*** Opening Records for the exercise ***

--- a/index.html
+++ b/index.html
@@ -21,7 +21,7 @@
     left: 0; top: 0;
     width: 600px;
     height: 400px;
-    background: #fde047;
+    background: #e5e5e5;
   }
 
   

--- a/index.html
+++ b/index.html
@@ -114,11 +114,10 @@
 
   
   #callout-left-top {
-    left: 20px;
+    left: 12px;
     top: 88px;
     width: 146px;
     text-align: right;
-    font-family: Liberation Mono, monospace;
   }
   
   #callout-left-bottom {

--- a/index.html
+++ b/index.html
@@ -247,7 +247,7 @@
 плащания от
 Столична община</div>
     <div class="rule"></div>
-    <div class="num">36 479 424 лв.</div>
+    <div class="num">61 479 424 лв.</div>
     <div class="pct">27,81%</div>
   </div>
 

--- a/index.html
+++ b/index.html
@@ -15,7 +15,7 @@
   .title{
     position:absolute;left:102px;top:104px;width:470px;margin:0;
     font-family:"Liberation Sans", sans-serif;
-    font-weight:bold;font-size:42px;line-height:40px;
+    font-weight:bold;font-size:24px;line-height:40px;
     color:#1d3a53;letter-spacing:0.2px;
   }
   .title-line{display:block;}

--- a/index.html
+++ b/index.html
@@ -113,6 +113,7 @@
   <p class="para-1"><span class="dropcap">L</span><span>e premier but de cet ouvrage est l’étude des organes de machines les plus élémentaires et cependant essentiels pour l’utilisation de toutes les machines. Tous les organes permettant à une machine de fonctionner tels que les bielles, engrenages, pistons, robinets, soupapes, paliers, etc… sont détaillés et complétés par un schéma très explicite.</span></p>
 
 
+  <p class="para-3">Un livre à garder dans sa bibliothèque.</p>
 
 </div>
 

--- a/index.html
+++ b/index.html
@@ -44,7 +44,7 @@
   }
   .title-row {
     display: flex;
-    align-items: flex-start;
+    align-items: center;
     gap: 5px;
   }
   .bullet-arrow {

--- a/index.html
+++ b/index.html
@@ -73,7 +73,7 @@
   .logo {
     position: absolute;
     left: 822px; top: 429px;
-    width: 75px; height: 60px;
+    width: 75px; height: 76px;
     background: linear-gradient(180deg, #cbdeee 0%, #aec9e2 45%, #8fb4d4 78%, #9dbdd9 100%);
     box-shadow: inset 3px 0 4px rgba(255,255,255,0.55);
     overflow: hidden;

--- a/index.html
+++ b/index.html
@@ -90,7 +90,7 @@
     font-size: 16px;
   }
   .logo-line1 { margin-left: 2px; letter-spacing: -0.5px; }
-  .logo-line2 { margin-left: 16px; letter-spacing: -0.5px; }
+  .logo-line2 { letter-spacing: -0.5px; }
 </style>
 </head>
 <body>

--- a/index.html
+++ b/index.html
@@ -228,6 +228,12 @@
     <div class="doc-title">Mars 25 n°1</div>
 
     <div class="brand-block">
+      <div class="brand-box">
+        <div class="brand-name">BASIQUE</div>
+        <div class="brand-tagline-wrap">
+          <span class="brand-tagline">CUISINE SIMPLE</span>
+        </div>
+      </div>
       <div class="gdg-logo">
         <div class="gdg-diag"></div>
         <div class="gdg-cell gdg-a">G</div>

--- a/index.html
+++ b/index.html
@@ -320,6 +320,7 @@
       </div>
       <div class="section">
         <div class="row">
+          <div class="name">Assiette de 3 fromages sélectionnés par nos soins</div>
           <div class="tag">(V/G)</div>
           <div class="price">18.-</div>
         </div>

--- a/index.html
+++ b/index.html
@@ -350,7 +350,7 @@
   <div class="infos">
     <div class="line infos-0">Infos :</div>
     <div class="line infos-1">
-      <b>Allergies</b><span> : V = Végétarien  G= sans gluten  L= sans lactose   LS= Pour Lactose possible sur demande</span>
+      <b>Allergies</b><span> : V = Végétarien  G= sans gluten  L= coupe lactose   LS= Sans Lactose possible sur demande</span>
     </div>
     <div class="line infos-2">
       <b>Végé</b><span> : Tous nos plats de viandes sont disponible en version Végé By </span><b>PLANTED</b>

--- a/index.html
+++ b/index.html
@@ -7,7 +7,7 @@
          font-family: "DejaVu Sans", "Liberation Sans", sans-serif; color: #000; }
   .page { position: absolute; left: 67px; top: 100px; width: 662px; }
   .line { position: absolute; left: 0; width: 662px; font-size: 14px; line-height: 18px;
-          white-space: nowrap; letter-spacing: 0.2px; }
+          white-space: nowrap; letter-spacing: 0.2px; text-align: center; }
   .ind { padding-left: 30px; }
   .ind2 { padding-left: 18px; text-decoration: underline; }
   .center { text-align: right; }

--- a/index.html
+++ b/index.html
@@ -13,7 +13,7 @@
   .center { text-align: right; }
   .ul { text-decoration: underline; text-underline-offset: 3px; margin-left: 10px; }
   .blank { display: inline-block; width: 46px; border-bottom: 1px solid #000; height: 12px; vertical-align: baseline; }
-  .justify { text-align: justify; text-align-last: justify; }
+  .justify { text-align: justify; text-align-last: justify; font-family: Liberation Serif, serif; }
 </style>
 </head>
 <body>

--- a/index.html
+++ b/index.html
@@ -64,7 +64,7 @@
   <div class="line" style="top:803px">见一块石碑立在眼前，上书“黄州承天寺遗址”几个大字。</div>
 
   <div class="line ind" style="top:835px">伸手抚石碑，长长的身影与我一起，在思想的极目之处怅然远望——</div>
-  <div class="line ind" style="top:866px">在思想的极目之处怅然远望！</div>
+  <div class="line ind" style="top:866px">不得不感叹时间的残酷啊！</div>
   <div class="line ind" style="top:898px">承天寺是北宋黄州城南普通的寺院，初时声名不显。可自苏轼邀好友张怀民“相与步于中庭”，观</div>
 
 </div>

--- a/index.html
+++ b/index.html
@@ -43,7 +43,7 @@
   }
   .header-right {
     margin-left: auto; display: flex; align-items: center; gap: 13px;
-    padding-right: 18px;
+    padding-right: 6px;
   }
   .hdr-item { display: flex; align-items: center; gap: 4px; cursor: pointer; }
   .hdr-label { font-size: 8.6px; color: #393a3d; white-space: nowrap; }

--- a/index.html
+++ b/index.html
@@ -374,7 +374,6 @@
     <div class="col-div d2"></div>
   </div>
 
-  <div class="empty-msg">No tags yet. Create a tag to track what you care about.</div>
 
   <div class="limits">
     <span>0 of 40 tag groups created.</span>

*** Closing Records for the exercise ***

#### What you are asked to do:
The answer must be an exact copy of every record above.

#### Exercise output:
--- a/index.html
+++ b/index.html
@@ -21,7 +21,7 @@
     left: 0; top: 0;
     width: 600px;
     height: 400px;
-    background: #fde047;
+    background: #e5e5e5;
   }
 
   

--- a/index.html
+++ b/index.html
@@ -114,11 +114,10 @@
 
   
   #callout-left-top {
-    left: 20px;
+    left: 12px;
     top: 88px;
     width: 146px;
     text-align: right;
-    font-family: Liberation Mono, monospace;
   }
   
   #callout-left-bottom {

--- a/index.html
+++ b/index.html
@@ -247,7 +247,7 @@
 плащания от
 Столична община</div>
     <div class="rule"></div>
-    <div class="num">36 479 424 лв.</div>
+    <div class="num">61 479 424 лв.</div>
     <div class="pct">27,81%</div>
   </div>
 

--- a/index.html
+++ b/index.html
@@ -15,7 +15,7 @@
   .title{
     position:absolute;left:102px;top:104px;width:470px;margin:0;
     font-family:"Liberation Sans", sans-serif;
-    font-weight:bold;font-size:42px;line-height:40px;
+    font-weight:bold;font-size:24px;line-height:40px;
     color:#1d3a53;letter-spacing:0.2px;
   }
   .title-line{display:block;}

--- a/index.html
+++ b/index.html
@@ -113,6 +113,7 @@
   <p class="para-1"><span class="dropcap">L</span><span>e premier but de cet ouvrage est l’étude des organes de machines les plus élémentaires et cependant essentiels pour l’utilisation de toutes les machines. Tous les organes permettant à une machine de fonctionner tels que les bielles, engrenages, pistons, robinets, soupapes, paliers, etc… sont détaillés et complétés par un schéma très explicite.</span></p>
 
 
+  <p class="para-3">Un livre à garder dans sa bibliothèque.</p>
 
 </div>
 

--- a/index.html
+++ b/index.html
@@ -44,7 +44,7 @@
   }
   .title-row {
     display: flex;
-    align-items: flex-start;
+    align-items: center;
     gap: 5px;
   }
   .bullet-arrow {

--- a/index.html
+++ b/index.html
@@ -73,7 +73,7 @@
   .logo {
     position: absolute;
     left: 822px; top: 429px;
-    width: 75px; height: 60px;
+    width: 75px; height: 76px;
     background: linear-gradient(180deg, #cbdeee 0%, #aec9e2 45%, #8fb4d4 78%, #9dbdd9 100%);
     box-shadow: inset 3px 0 4px rgba(255,255,255,0.55);
     overflow: hidden;

--- a/index.html
+++ b/index.html
@@ -90,7 +90,7 @@
     font-size: 16px;
   }
   .logo-line1 { margin-left: 2px; letter-spacing: -0.5px; }
-  .logo-line2 { margin-left: 16px; letter-spacing: -0.5px; }
+  .logo-line2 { letter-spacing: -0.5px; }
 </style>
 </head>
 <body>

--- a/index.html
+++ b/index.html
@@ -228,6 +228,12 @@
     <div class="doc-title">Mars 25 n°1</div>
 
     <div class="brand-block">
+      <div class="brand-box">
+        <div class="brand-name">BASIQUE</div>
+        <div class="brand-tagline-wrap">
+          <span class="brand-tagline">CUISINE SIMPLE</span>
+        </div>
+      </div>
       <div class="gdg-logo">
         <div class="gdg-diag"></div>
         <div class="gdg-cell gdg-a">G</div>

--- a/index.html
+++ b/index.html
@@ -320,6 +320,7 @@
       </div>
       <div class="section">
         <div class="row">
+          <div class="name">Assiette de 3 fromages sélectionnés par nos soins</div>
           <div class="tag">(V/G)</div>
           <div class="price">18.-</div>
         </div>

--- a/index.html
+++ b/index.html
@@ -350,7 +350,7 @@
   <div class="infos">
     <div class="line infos-0">Infos :</div>
     <div class="line infos-1">
-      <b>Allergies</b><span> : V = Végétarien  G= sans gluten  L= sans lactose   LS= Pour Lactose possible sur demande</span>
+      <b>Allergies</b><span> : V = Végétarien  G= sans gluten  L= coupe lactose   LS= Sans Lactose possible sur demande</span>
     </div>
     <div class="line infos-2">
       <b>Végé</b><span> : Tous nos plats de viandes sont disponible en version Végé By </span><b>PLANTED</b>

--- a/index.html
+++ b/index.html
@@ -7,7 +7,7 @@
          font-family: "DejaVu Sans", "Liberation Sans", sans-serif; color: #000; }
   .page { position: absolute; left: 67px; top: 100px; width: 662px; }
   .line { position: absolute; left: 0; width: 662px; font-size: 14px; line-height: 18px;
-          white-space: nowrap; letter-spacing: 0.2px; }
+          white-space: nowrap; letter-spacing: 0.2px; text-align: center; }
   .ind { padding-left: 30px; }
   .ind2 { padding-left: 18px; text-decoration: underline; }
   .center { text-align: right; }

--- a/index.html
+++ b/index.html
@@ -13,7 +13,7 @@
   .center { text-align: right; }
   .ul { text-decoration: underline; text-underline-offset: 3px; margin-left: 10px; }
   .blank { display: inline-block; width: 46px; border-bottom: 1px solid #000; height: 12px; vertical-align: baseline; }
-  .justify { text-align: justify; text-align-last: justify; }
+  .justify { text-align: justify; text-align-last: justify; font-family: Liberation Serif, serif; }
 </style>
 </head>
 <body>

--- a/index.html
+++ b/index.html
@@ -64,7 +64,7 @@
   <div class="line" style="top:803px">见一块石碑立在眼前，上书“黄州承天寺遗址”几个大字。</div>
 
   <div class="line ind" style="top:835px">伸手抚石碑，长长的身影与我一起，在思想的极目之处怅然远望——</div>
-  <div class="line ind" style="top:866px">在思想的极目之处怅然远望！</div>
+  <div class="line ind" style="top:866px">不得不感叹时间的残酷啊！</div>
   <div class="line ind" style="top:898px">承天寺是北宋黄州城南普通的寺院，初时声名不显。可自苏轼邀好友张怀民“相与步于中庭”，观</div>
 
 </div>

--- a/index.html
+++ b/index.html
@@ -43,7 +43,7 @@
   }
   .header-right {
     margin-left: auto; display: flex; align-items: center; gap: 13px;
-    padding-right: 18px;
+    padding-right: 6px;
   }
   .hdr-item { display: flex; align-items: center; gap: 4px; cursor: pointer; }
   .hdr-label { font-size: 8.6px; color: #393a3d; white-space: nowrap; }

--- a/index.html
+++ b/index.html
@@ -374,7 +374,6 @@
     <div class="col-div d2"></div>
   </div>
 
-  <div class="empty-msg">No tags yet. Create a tag to track what you care about.</div>
 
   <div class="limits">
     <span>0 of 40 tag groups created.</span>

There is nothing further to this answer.